E, ao contrário do que se pensa, isso não é amor, é apego, é egoísmo puro e medo simples. 
Esse é o ponto de quebra da questão: meter o dedo lá no fundo do pote e tirar o melhor dali ou deixar estragar só pra dizer que ainda tem um resto? 
A gente sempre esquece que dá pra buscar outro, que dá pra ter coisa melhor ou maior. E daí, diante da ansiedade do fim e do medo, opta errado, e vive infeliz pro resto da vida com a escolha.
Há algum tempo, desde que me permiti viver minha metamorfose, venho aprendendo a lidar com os finais - alguns felizes, outros nem tanto, mas todos essenciais para que haja renovação de ciclos.

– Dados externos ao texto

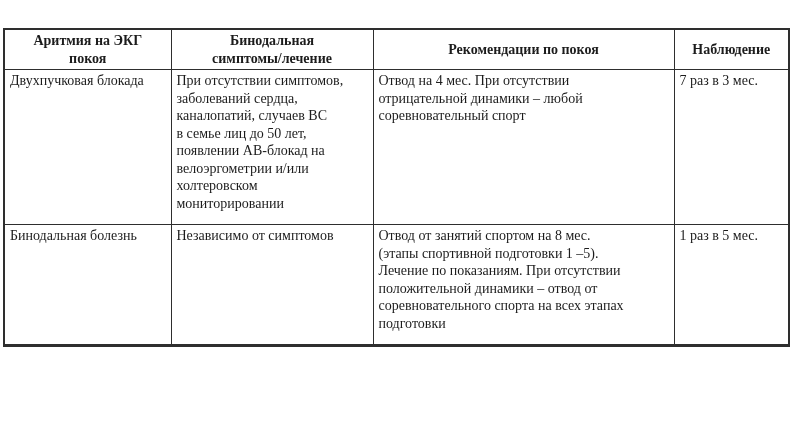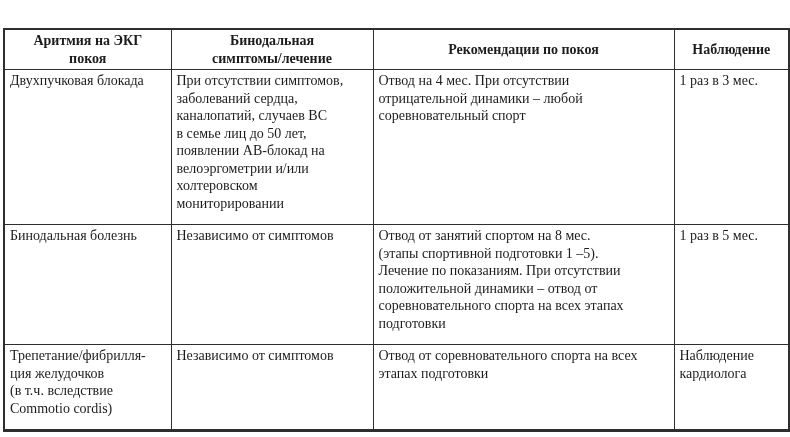"1 раз в 3 мес." td { text: 1 -> 7 }
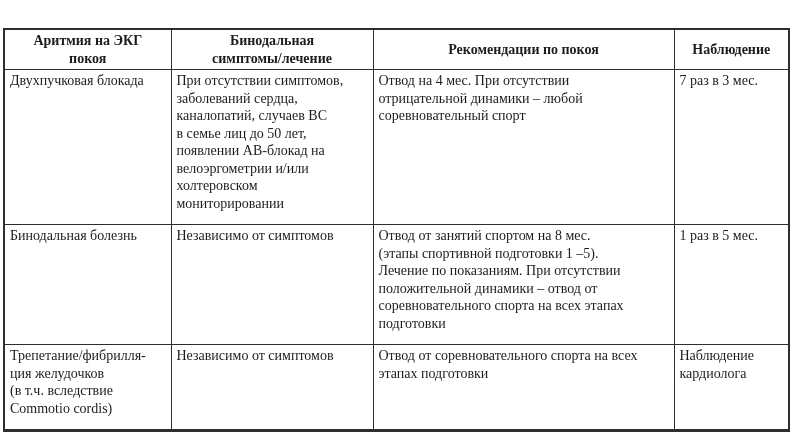"Трепетание/фибрилля-" tr.r3 { html: <tr> <td>Трепетание/фибрилля- ция желудочков (в т.ч. вследствие Commotio cordis)</td> <td>Независимо от симптомов</td> <td>Отвод от соревновательного спорта на всех этапах подготовки</td> <td>Наблюдение кардиолога</td> </tr> -> none }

Dizer não para jobs duvidosos, fechar portas para amizades unilaterais, me sabotar cada vez menos (até zerar essa conta), não ser o que os outros querem, mas viver minha minha essência em si, e ir cortando relacionamentos abusivos, (de novo) sejam eles de qualquer natureza, fazem parte desse aprendizado, 
Saber viver o prazer do fim é sinal de maturidade. É como beber até a última gota do vinho e ficar com as bochechas vermelhas e o riso frouxo. É alcançar com o dedo aquele restinho da Nutella lá no fim do pote e preencher a alma de conforto com tão pouco e seguir em frente,
É saber que, para todas as  coisas que acabam, outras começam. Basta a gente não deixar estragar.